__ACTION ITEM__:
Your reply should be the following data, copied exactly.

__SUPPLIED ENTRIES__:

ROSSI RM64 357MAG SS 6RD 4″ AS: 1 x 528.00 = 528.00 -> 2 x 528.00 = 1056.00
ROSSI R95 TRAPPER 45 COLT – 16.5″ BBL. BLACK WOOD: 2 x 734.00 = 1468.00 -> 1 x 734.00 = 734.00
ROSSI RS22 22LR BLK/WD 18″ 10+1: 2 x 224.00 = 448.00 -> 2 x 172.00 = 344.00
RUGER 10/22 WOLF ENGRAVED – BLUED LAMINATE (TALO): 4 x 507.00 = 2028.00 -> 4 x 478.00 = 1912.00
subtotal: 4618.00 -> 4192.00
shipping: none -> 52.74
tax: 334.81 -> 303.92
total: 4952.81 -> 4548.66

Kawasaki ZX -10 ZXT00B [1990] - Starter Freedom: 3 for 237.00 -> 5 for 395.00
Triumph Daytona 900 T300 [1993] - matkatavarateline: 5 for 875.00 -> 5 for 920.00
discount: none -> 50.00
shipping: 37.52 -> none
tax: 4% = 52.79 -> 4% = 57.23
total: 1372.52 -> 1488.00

__ANSWER BOX__:
ROSSI RM64 357MAG SS 6RD 4″ AS: 1 x 528.00 = 528.00 -> 2 x 528.00 = 1056.00
ROSSI R95 TRAPPER 45 COLT – 16.5″ BBL. BLACK WOOD: 2 x 734.00 = 1468.00 -> 1 x 734.00 = 734.00
ROSSI RS22 22LR BLK/WD 18″ 10+1: 2 x 224.00 = 448.00 -> 2 x 172.00 = 344.00
RUGER 10/22 WOLF ENGRAVED – BLUED LAMINATE (TALO): 4 x 507.00 = 2028.00 -> 4 x 478.00 = 1912.00
subtotal: 4618.00 -> 4192.00
shipping: none -> 52.74
tax: 334.81 -> 303.92
total: 4952.81 -> 4548.66

Kawasaki ZX -10 ZXT00B [1990] - Starter Freedom: 3 for 237.00 -> 5 for 395.00
Triumph Daytona 900 T300 [1993] - matkatavarateline: 5 for 875.00 -> 5 for 920.00
discount: none -> 50.00
shipping: 37.52 -> none
tax: 4% = 52.79 -> 4% = 57.23
total: 1372.52 -> 1488.00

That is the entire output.